Innogy chief executive Uwe Tigges has expressed concerns about the proposed voluntary takeover of the company by Eon following an assessment of the offer by the former’s executive and supervisory boards.
Tigges said the company is not able to “conclusively assess” whether the offer price of €40 a share is “altogether fair” because of private agreements between Eon and RWE.
Eon and RWE, which owns Innogy, agreed a complex deal in March that would see RWE end up owning the renewables assets of Eon and Innogy, and Eon having the retail and network businesses of RWE and Innogy.
“Irrespective of the offer price, we are extremely concerned that the job cuts planned by Eon will be unilaterally pursued to the disadvantage of the Innogy employees,” Tigges said.
“There has been some movement in the talks with Eon, especially in the last few days. However, we will measure the success of the negotiations solely by whether Innogy’s employees obtain binding and reliable commitments for a fair integration process,” he added.
Innogy said its executive and supervisory boards have not been able to issue a recommendation to the company’s shareholders following an assessment of the Eon offer.
This is because the boards fear that Innogy’s employees might “suffer structural disadvantages” compared with Eon workers as part of an integration, the company said.

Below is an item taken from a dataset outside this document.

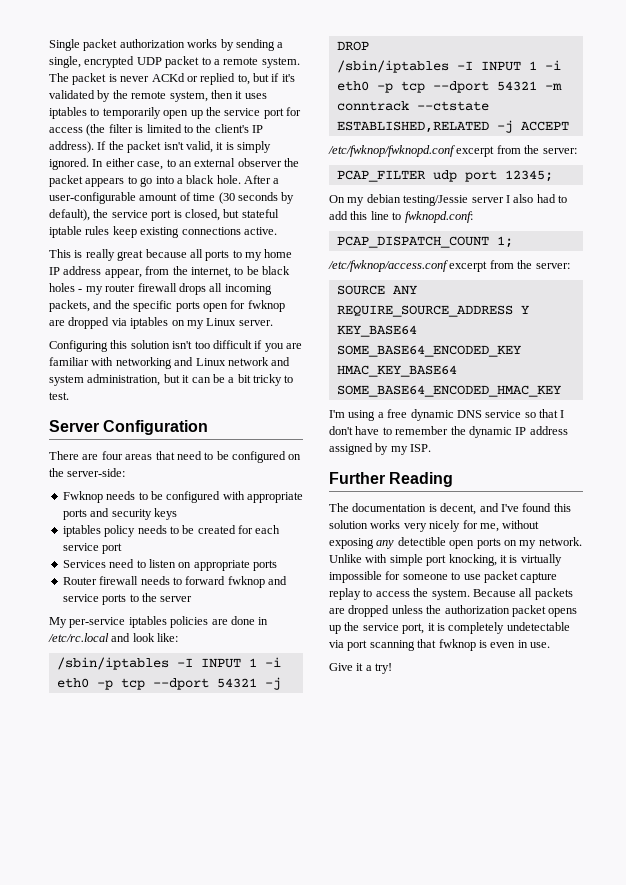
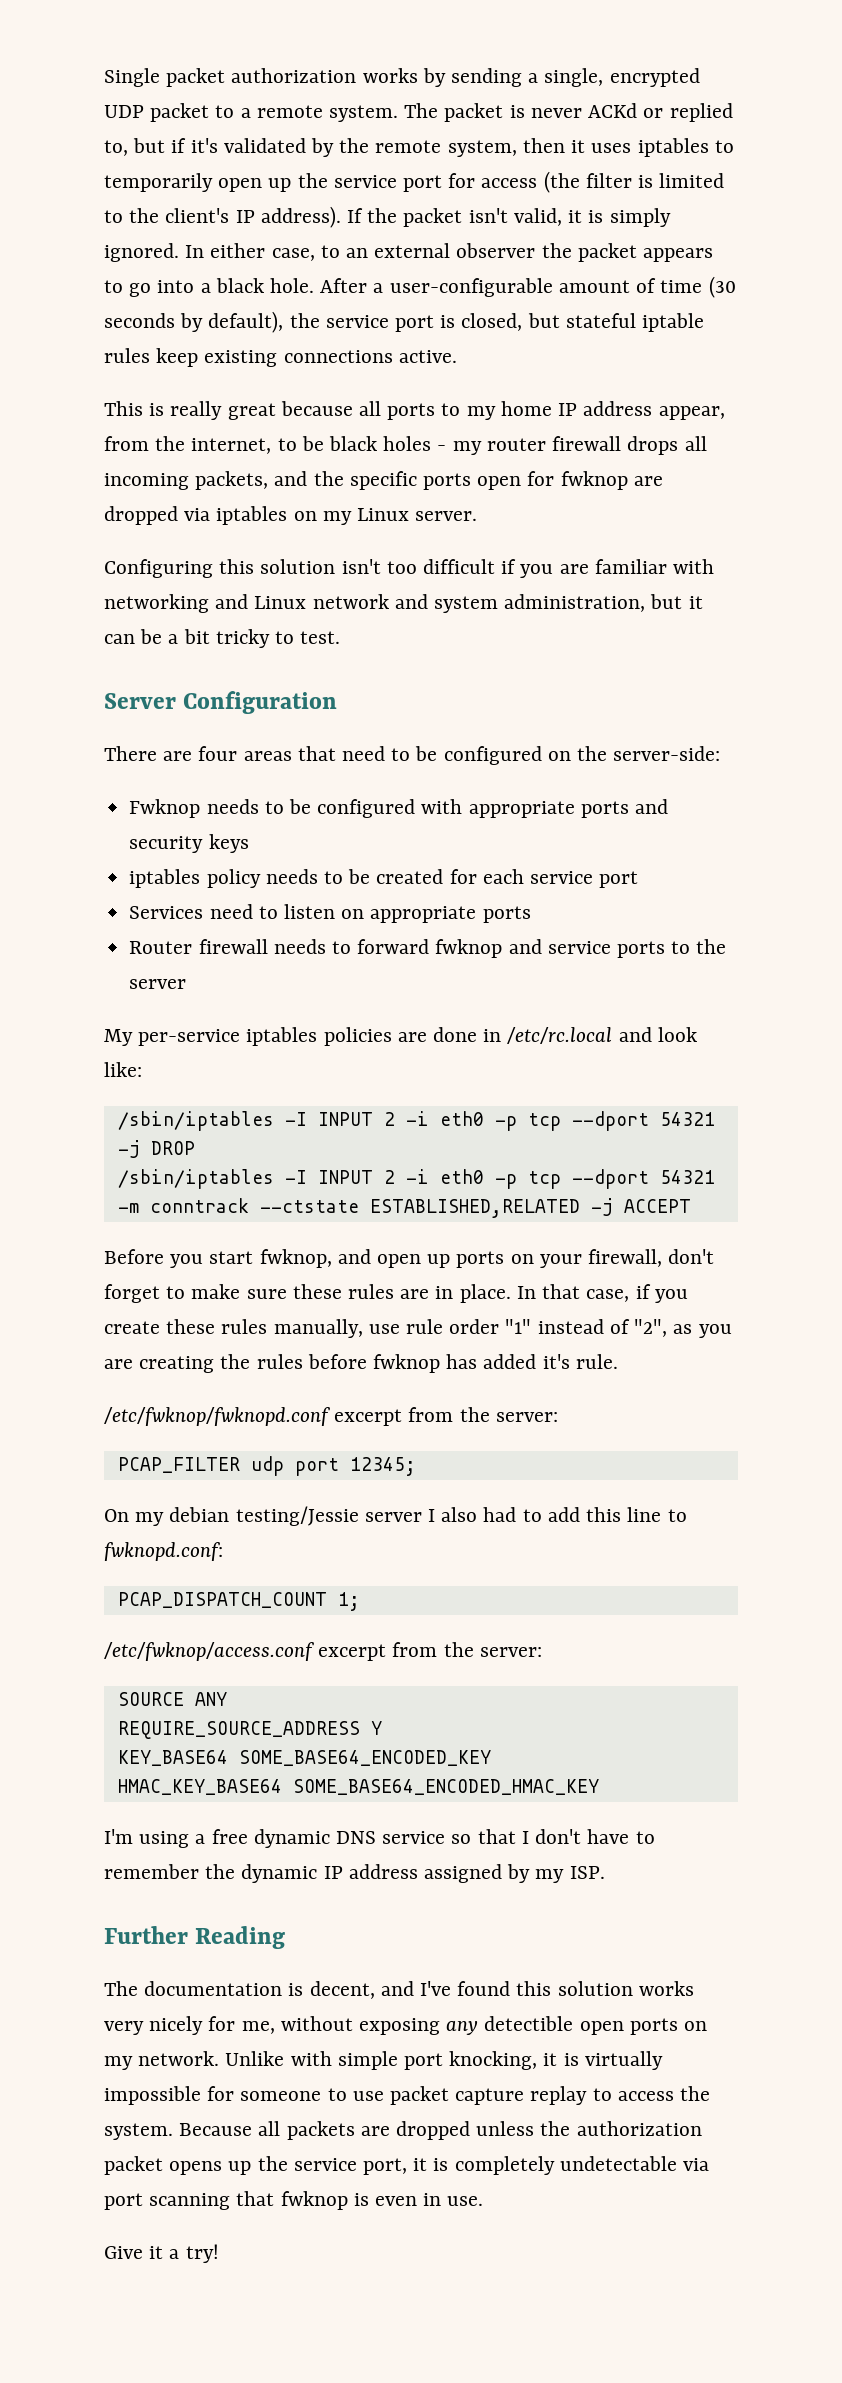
[248,658,257,667] 1 -> [383,1112,395,1126] 2
[528,61,537,70] 1 -> [383,1170,395,1184] 2
(569, 126) none -> [104,1249,715,1268] [104,1284,688,1303] [104,1319,732,1338] [104,1354,618,1373] // Before you start fwknop, and open up ports on your firewall, don't forget to make sure these rules are in place. In that case, if you create these rules manually, use rule order "1" instead of "2", as you are creating the rules before fwknop has added it's rule.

“Given these circumstances, the executive board and the supervisory board cannot support the transaction from the Innogy employees’ point of view without additional safeguards in favour of employees,” Innogy said.
It added that the lack of a legally binding framework agreement with Eon means “there is a great risk that qualified employees might leave Innogy, especially since Eon has so far not ruled out any dismissals for operational reasons”.
The timeline for the deal, which is not expected to close until the end of next year, is also a concern for Innogy.
“That long period of time represents a considerable risk. Eon thereby condones a situation where Innogy’s employees will face uncertainty and qualified employees may leave the company in the time period until completion of the transaction,” Innogy said.